Monday, March 25, 2013

A Courage of Convictions?



Perfection is but fleeting. That eightfold pathway (of my last essay) has central to its tenants the word ‘path’. It is a thing upon which one moves. Queuing up once to see the Crown Jewels in The Tower, I was disappointed to learn that they were replicas, anyway. But if such jewels be deemed perfection then their very stasis is not an anathema to my contentions; the bejewelled crowns are entirely dependent on the protection and esteem and evaluation given to them by another. Some little girl would wear them to a fairy party; leave them behind in the taxi. Things may be ‘perfect’, but perfect in terms of being human, of living, of doing, of enjoying a sunset is fleeting at best. The neighbour says, “Pretty good, but you should see the sunsets out at the point, or the one we saw in...” and by comparison the perfect moment is transformed. It is the transitory nature of our beings to which i here draw attention.
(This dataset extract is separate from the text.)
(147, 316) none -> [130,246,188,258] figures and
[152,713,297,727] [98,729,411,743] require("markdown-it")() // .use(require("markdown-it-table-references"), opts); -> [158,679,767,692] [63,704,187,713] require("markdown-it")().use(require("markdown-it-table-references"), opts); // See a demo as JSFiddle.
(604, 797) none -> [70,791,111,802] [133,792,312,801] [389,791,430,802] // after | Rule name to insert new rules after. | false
It all is what it is. Venn diagrams have the effect of apportioning things, concepts, people, attributes, and collections into neatly fenced in particulars. Experiments in classrooms have shown that all children with blue eyes, segregated from these with green, with brown, and with flecked eyes, can easily become marginalized by their very apportionment. Once we segregate, allot, label, and quantify something we relegate it almost automatically to someone else’s hierarchy, if not our own. It is natural for us to lean toward, belong to, subscribe to, adhere to, and join up with things we find interesting, most like us, and we thereby entrench and espouse the same values. Our children adopt, in general, our values. Our group manifests, in general, a similar set of values. Yet boardrooms abound with contentions, fragmentations, splits, differences of opinion, and overthrows. It all is natural.
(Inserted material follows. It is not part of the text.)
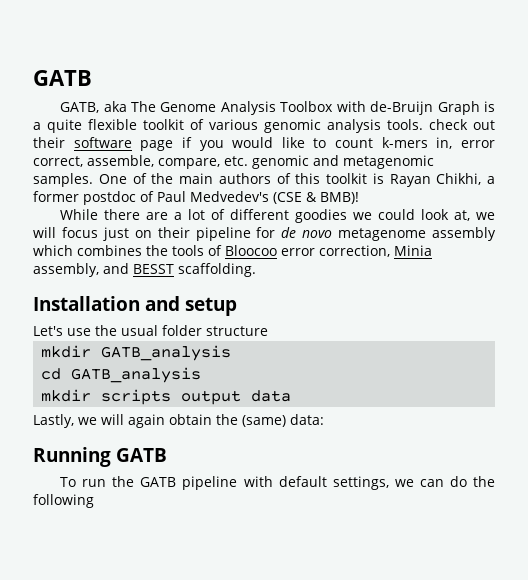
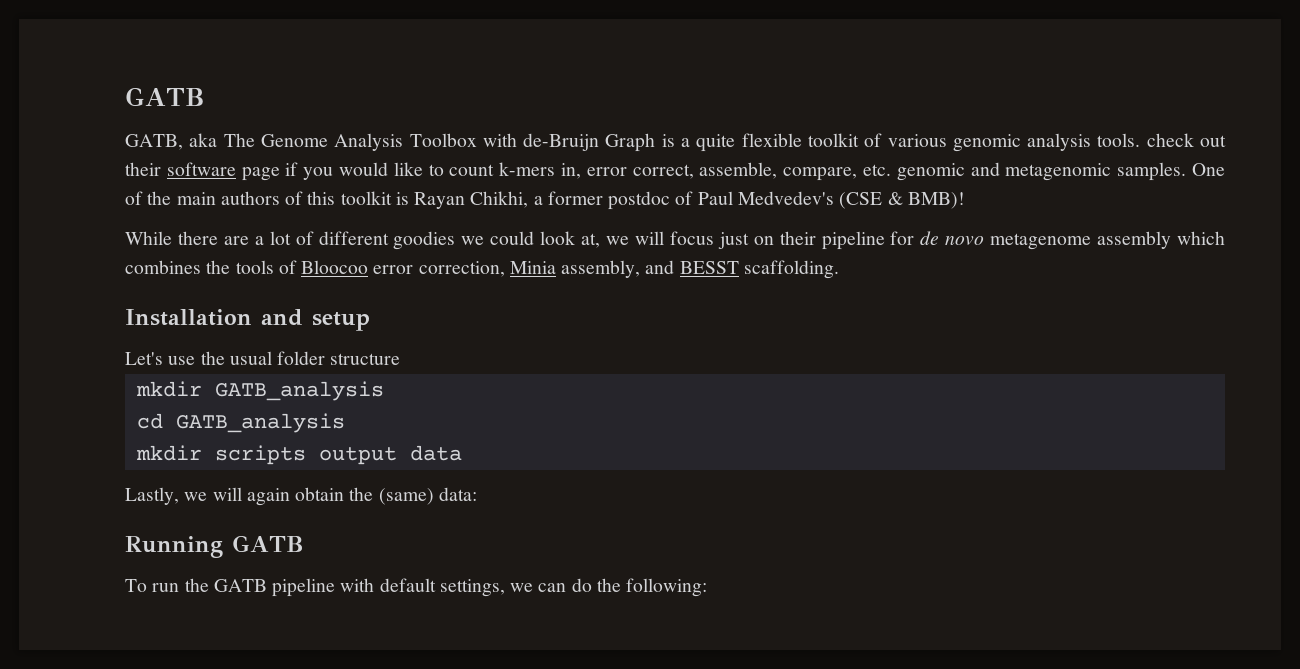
[33,494,94,508] following -> [626,578,708,597] following:

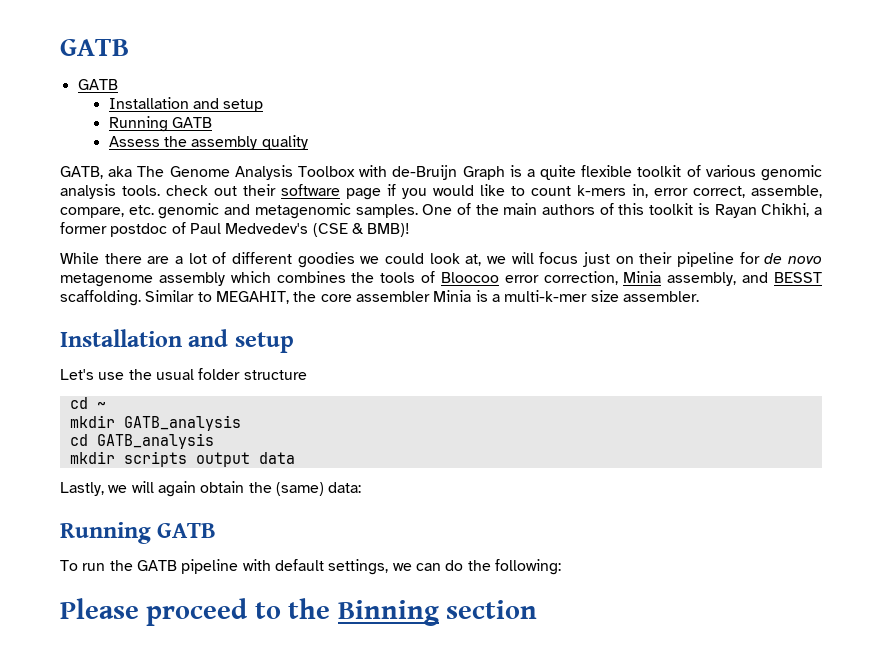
[125,87,205,106] GATB -> [60,39,129,56] [77,79,118,90] [108,97,264,112] [108,116,213,132] [108,135,308,150] GATB // GATB // Installation and setup // Running GATB // Assess the assembly quality
(839, 269) none -> [145,290,699,304] Similar to MEGAHIT, the core assembler Minia is a multi-k-mer size assembler.
(401, 359) none -> [69,397,106,409] // cd ~
(708, 587) none -> [60,598,538,626] // Please proceed to the Binning section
To not exercise strong preference is to be perceived as phlegmatic. To not have strong wants and needs is to be perceived as wishy-washy, a pushover. To be integrative and assimilative and accepting and easy and accommodating may be perceived as being bland. To not get riled, annoyed, angered and actively engaged is to be seen as weak. To not put one’s foot down may be perceived as cowardly. Until we see such an one stand up for a cause. Racism. Disenfranchisement. Suffrage. Intentional harm. Abuse. These are the moments where a person stands affirmed by convictions of integrity and calls a spade a spade, and does what one can to counter the forces of blatant negativity, or not. But as for the rest, negativity is not so blatant. It is a subtle apportioning of acceptable and non-acceptable, whether it is our disliking someone for talking with their mouth full, or another for their preferences being different from the self.

Dismissive-ness can be a subtle aggression. Being discounted is tantamount to having been given the cold shoulder. Yet it is most natural to each of us to do so. Jokes abound about those with whom we do not identify. And we easily give defamatory, derogatory, dung-filled terminology to those we dislike. Their own existence within the subsets of the Venn, different from our own, are at once devalued.
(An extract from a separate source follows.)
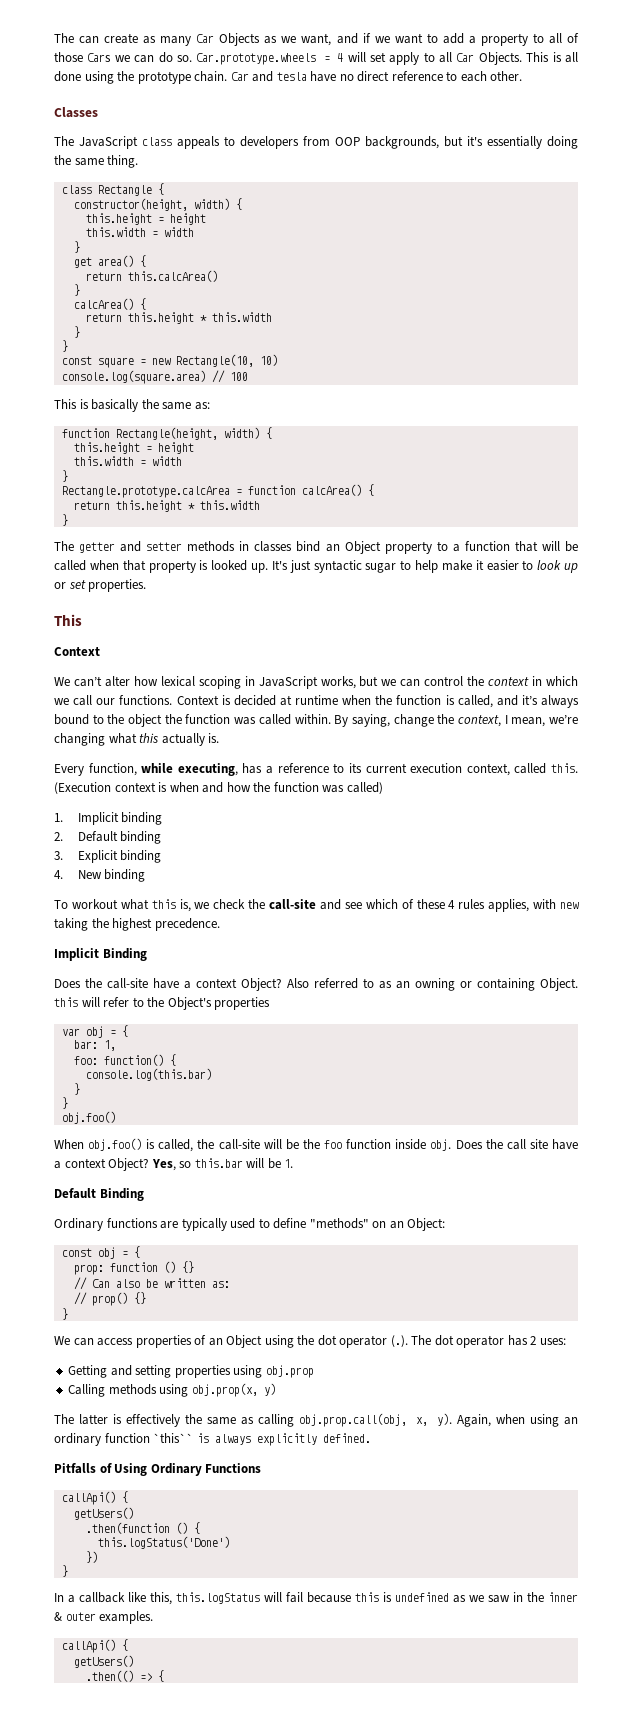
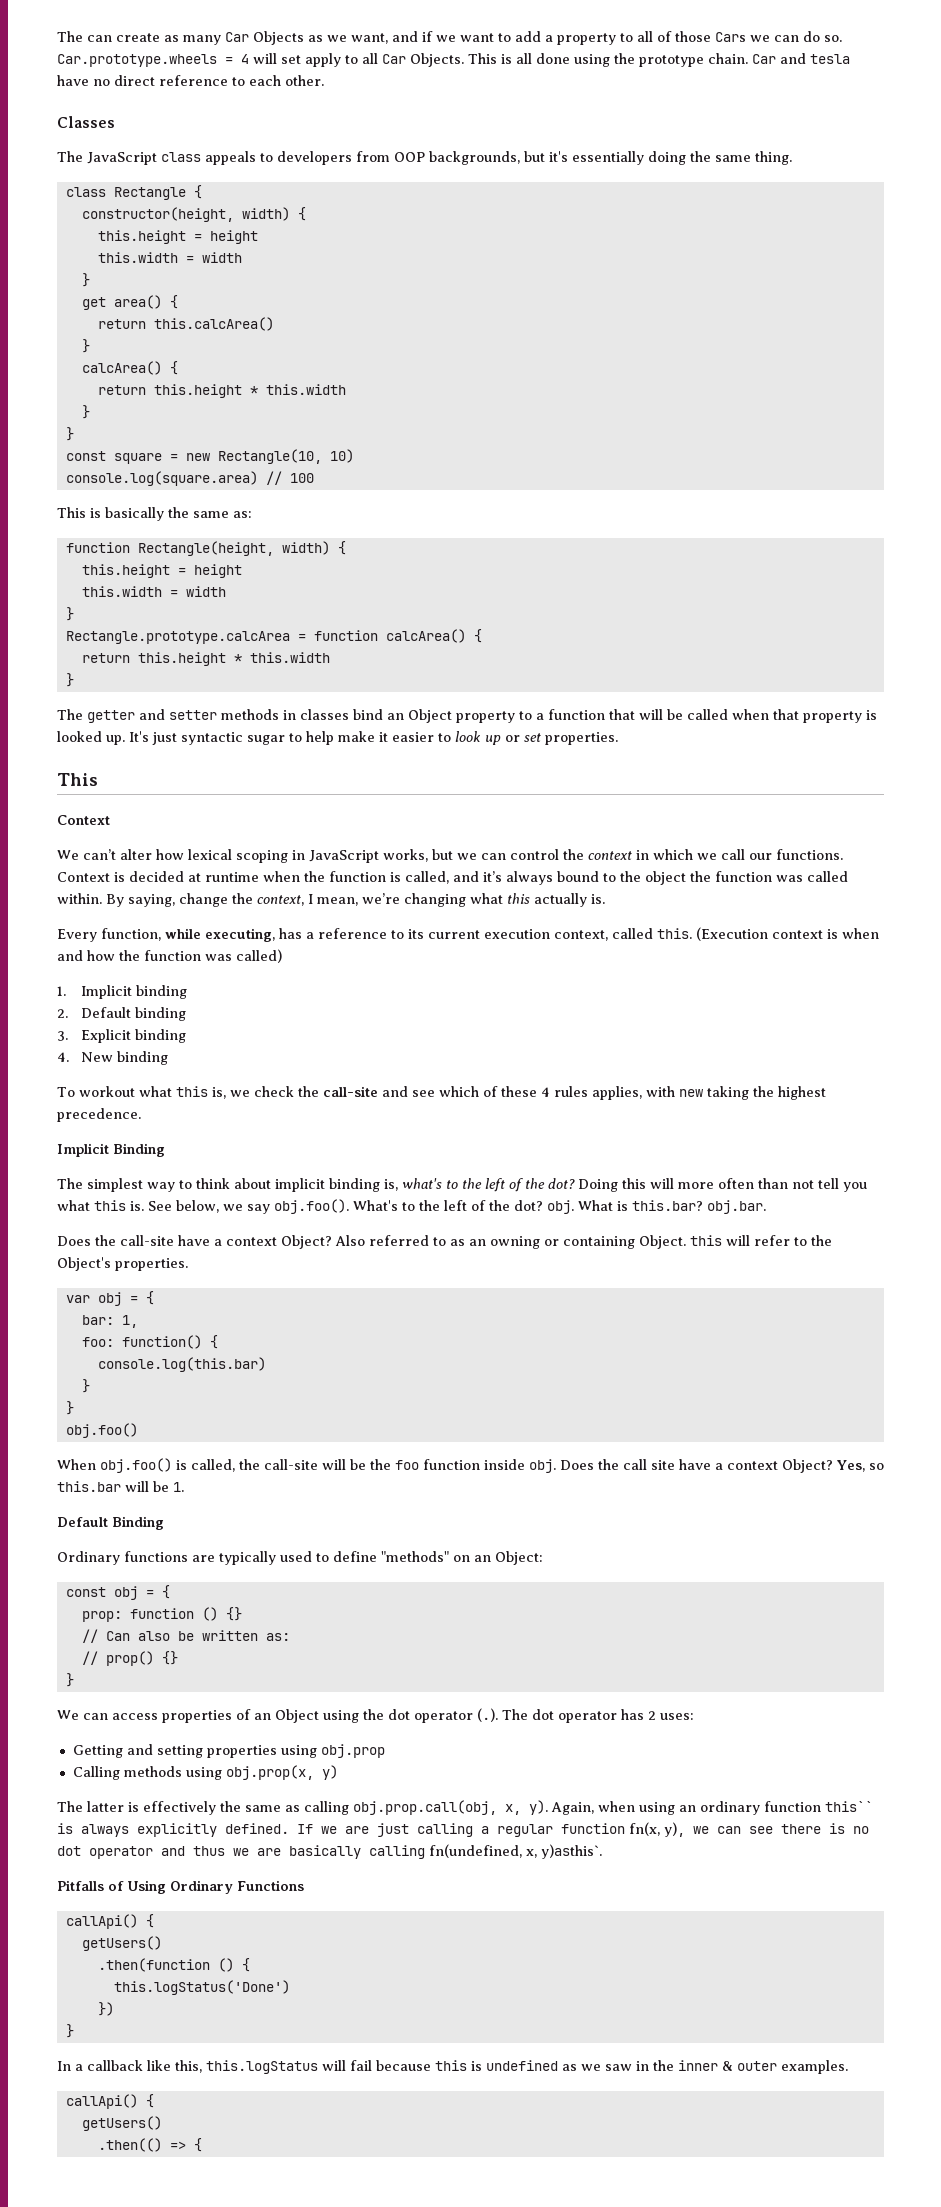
(147, 954) none -> [57,1178,867,1192] [57,1199,766,1214] // The simplest way to think about implicit binding is, what's to the left of the dot? Doing this will more often than not tell you what this is. See below, we say obj.foo(). What's to the left of the dot? obj. What is this.bar? obj.bar.
[214,997,271,1010] properties -> [115,1258,188,1271] properties.
[153,1433,194,1443] `this`` -> [825,1801,873,1812] this``
(371, 1438) none -> [297,1822,869,1837] [57,1844,602,1859] If we are just calling a regular function fn(x, y), we can see there is no dot operator and thus we are basically calling fn(undefined, x, y)asthis`.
Integration would have us allow for everything to coexist, as is, as it was, as it shall be, with our own influence toward easing the discord at the edges of evolutionary growth toward more and more inclusiveness as we head toward more and more enlightenment. The proof of it is in history. The slave trade overthrown, women receiving the vote, homosexuals freed from closets. Tolerance and acceptance grows in our conceptualization of who we are as a body-politic on this planet. But not quite yet for everybody. The Venn Diagram above can serve to dissemble us, or to unify; depends, doesn’t it?     

At the very least, having seen it, I have done something. Now to act upon the courage of my convictions too!